EXERCISE INSTRUCTIONS >> Set down each record exactly. Omit the pictures.

SUPPLIED DATA >>
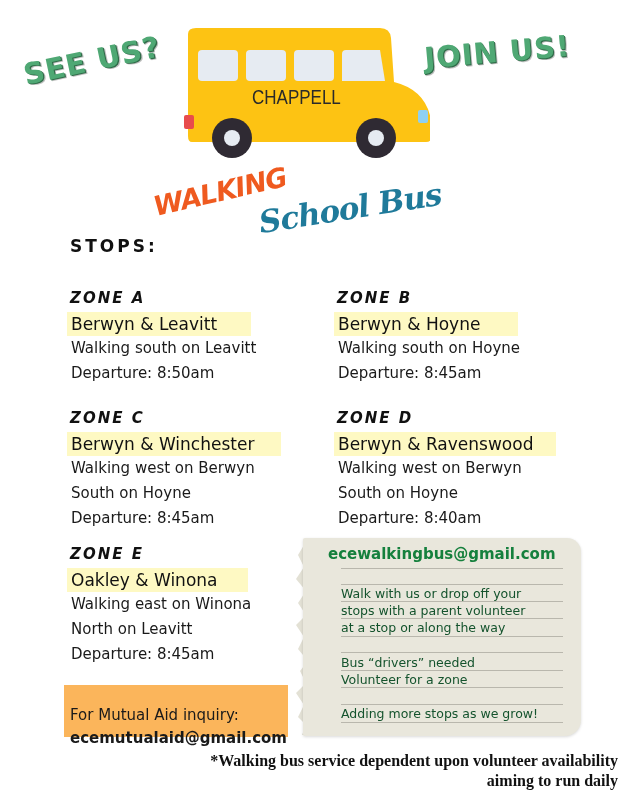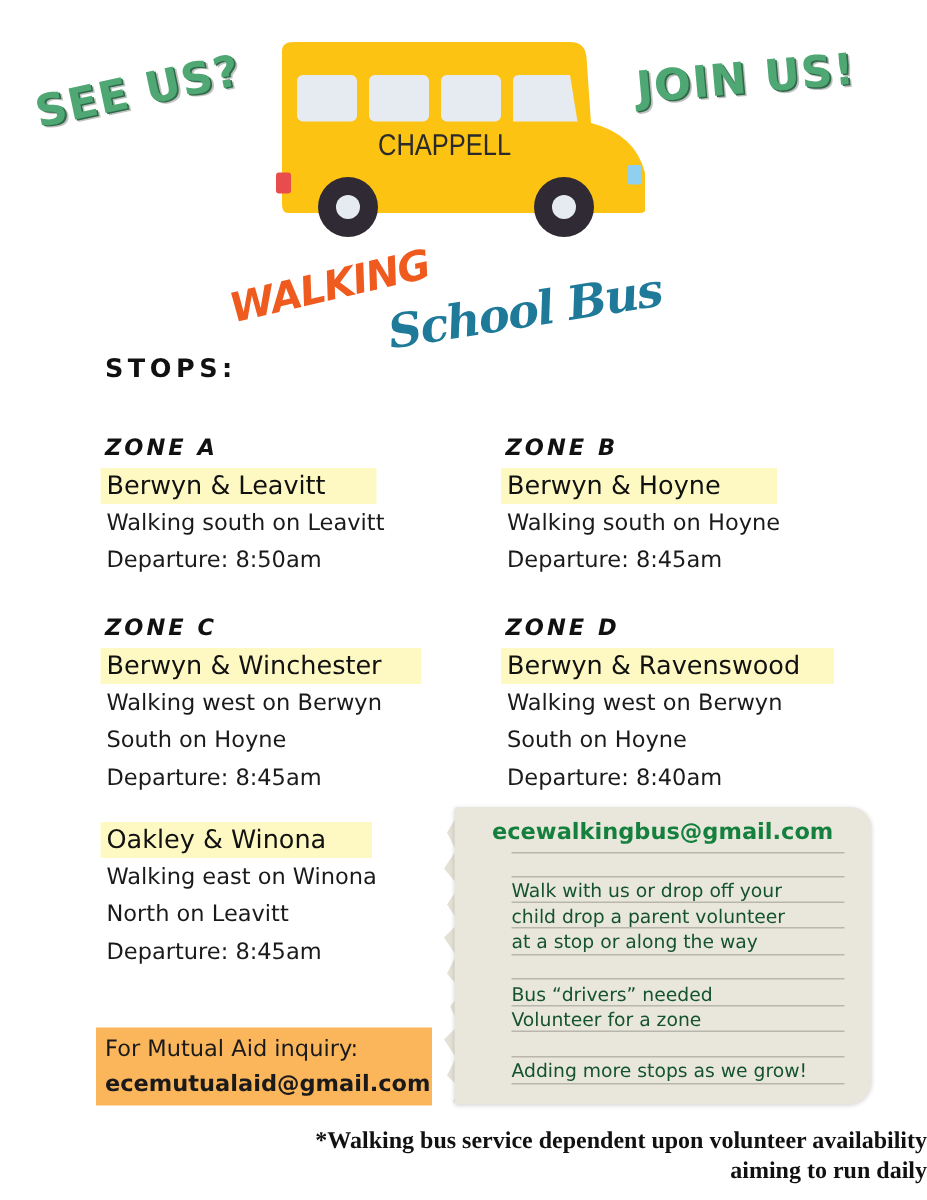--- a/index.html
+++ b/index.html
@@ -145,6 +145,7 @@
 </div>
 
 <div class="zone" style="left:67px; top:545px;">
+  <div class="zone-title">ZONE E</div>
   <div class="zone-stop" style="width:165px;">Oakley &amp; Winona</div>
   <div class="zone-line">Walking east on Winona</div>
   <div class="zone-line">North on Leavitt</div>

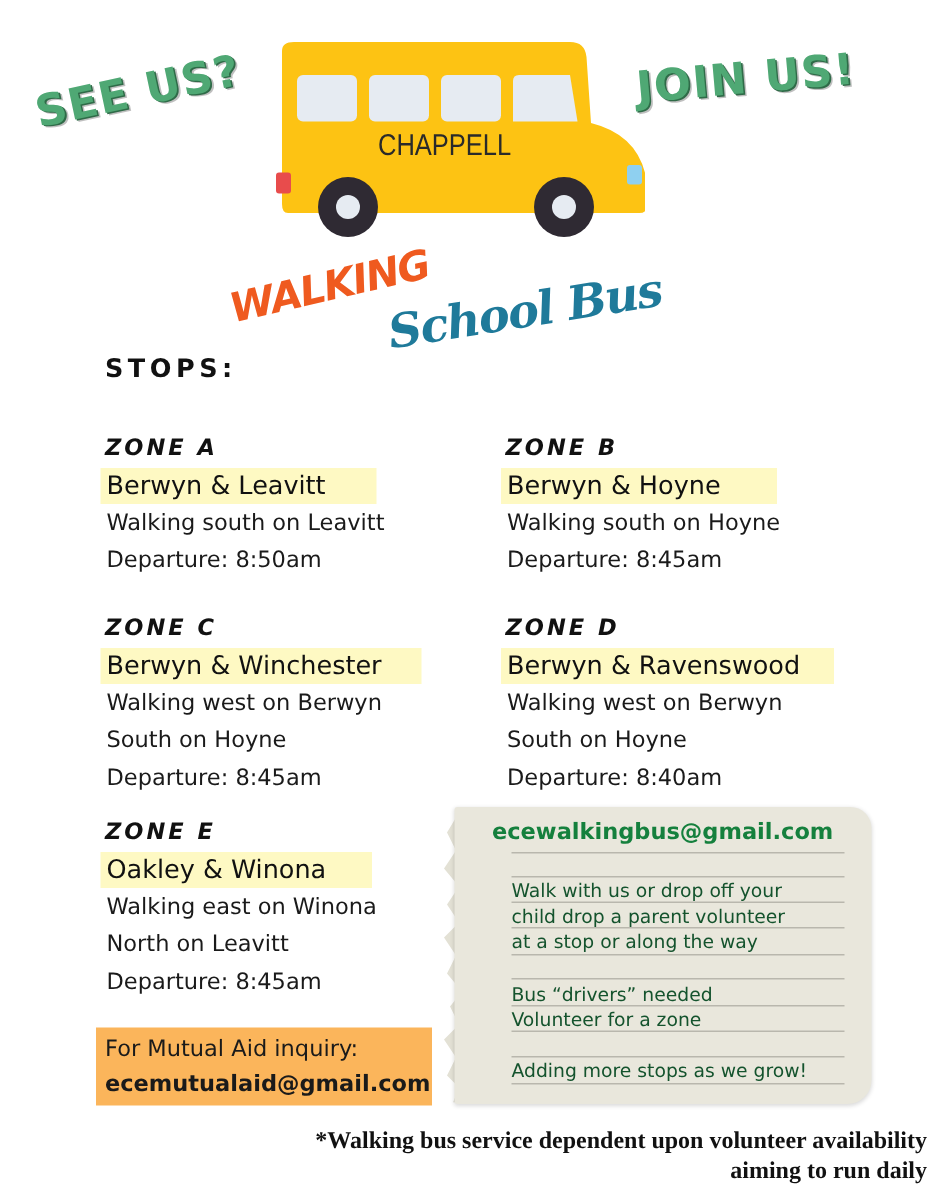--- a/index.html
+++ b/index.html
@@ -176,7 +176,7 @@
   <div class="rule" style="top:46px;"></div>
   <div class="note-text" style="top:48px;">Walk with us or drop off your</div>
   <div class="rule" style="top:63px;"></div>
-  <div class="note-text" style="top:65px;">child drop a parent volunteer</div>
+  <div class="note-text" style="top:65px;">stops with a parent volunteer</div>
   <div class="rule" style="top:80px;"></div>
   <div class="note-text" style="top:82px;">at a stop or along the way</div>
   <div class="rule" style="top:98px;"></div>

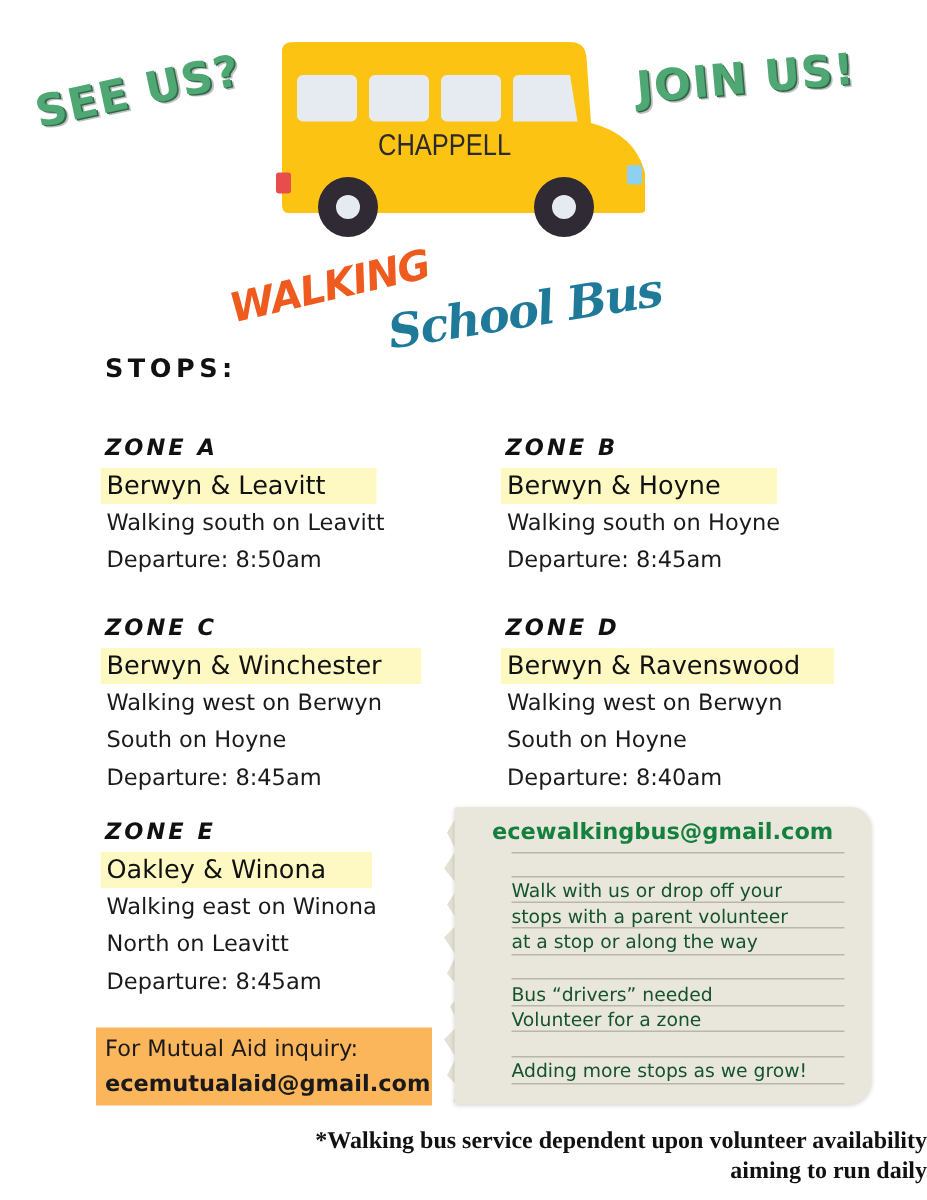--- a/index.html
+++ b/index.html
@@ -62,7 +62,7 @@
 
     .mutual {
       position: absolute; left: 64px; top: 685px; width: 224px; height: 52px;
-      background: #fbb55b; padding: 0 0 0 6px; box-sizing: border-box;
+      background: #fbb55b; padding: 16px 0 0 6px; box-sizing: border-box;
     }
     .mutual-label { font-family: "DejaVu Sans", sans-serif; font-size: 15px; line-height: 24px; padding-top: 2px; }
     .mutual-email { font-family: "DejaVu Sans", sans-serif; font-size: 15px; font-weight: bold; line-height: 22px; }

WORKED SOLUTION >>
--- a/index.html
+++ b/index.html
@@ -145,6 +145,7 @@
 </div>
 
 <div class="zone" style="left:67px; top:545px;">
+  <div class="zone-title">ZONE E</div>
   <div class="zone-stop" style="width:165px;">Oakley &amp; Winona</div>
   <div class="zone-line">Walking east on Winona</div>
   <div class="zone-line">North on Leavitt</div>

--- a/index.html
+++ b/index.html
@@ -176,7 +176,7 @@
   <div class="rule" style="top:46px;"></div>
   <div class="note-text" style="top:48px;">Walk with us or drop off your</div>
   <div class="rule" style="top:63px;"></div>
-  <div class="note-text" style="top:65px;">child drop a parent volunteer</div>
+  <div class="note-text" style="top:65px;">stops with a parent volunteer</div>
   <div class="rule" style="top:80px;"></div>
   <div class="note-text" style="top:82px;">at a stop or along the way</div>
   <div class="rule" style="top:98px;"></div>

--- a/index.html
+++ b/index.html
@@ -62,7 +62,7 @@
 
     .mutual {
       position: absolute; left: 64px; top: 685px; width: 224px; height: 52px;
-      background: #fbb55b; padding: 0 0 0 6px; box-sizing: border-box;
+      background: #fbb55b; padding: 16px 0 0 6px; box-sizing: border-box;
     }
     .mutual-label { font-family: "DejaVu Sans", sans-serif; font-size: 15px; line-height: 24px; padding-top: 2px; }
     .mutual-email { font-family: "DejaVu Sans", sans-serif; font-size: 15px; font-weight: bold; line-height: 22px; }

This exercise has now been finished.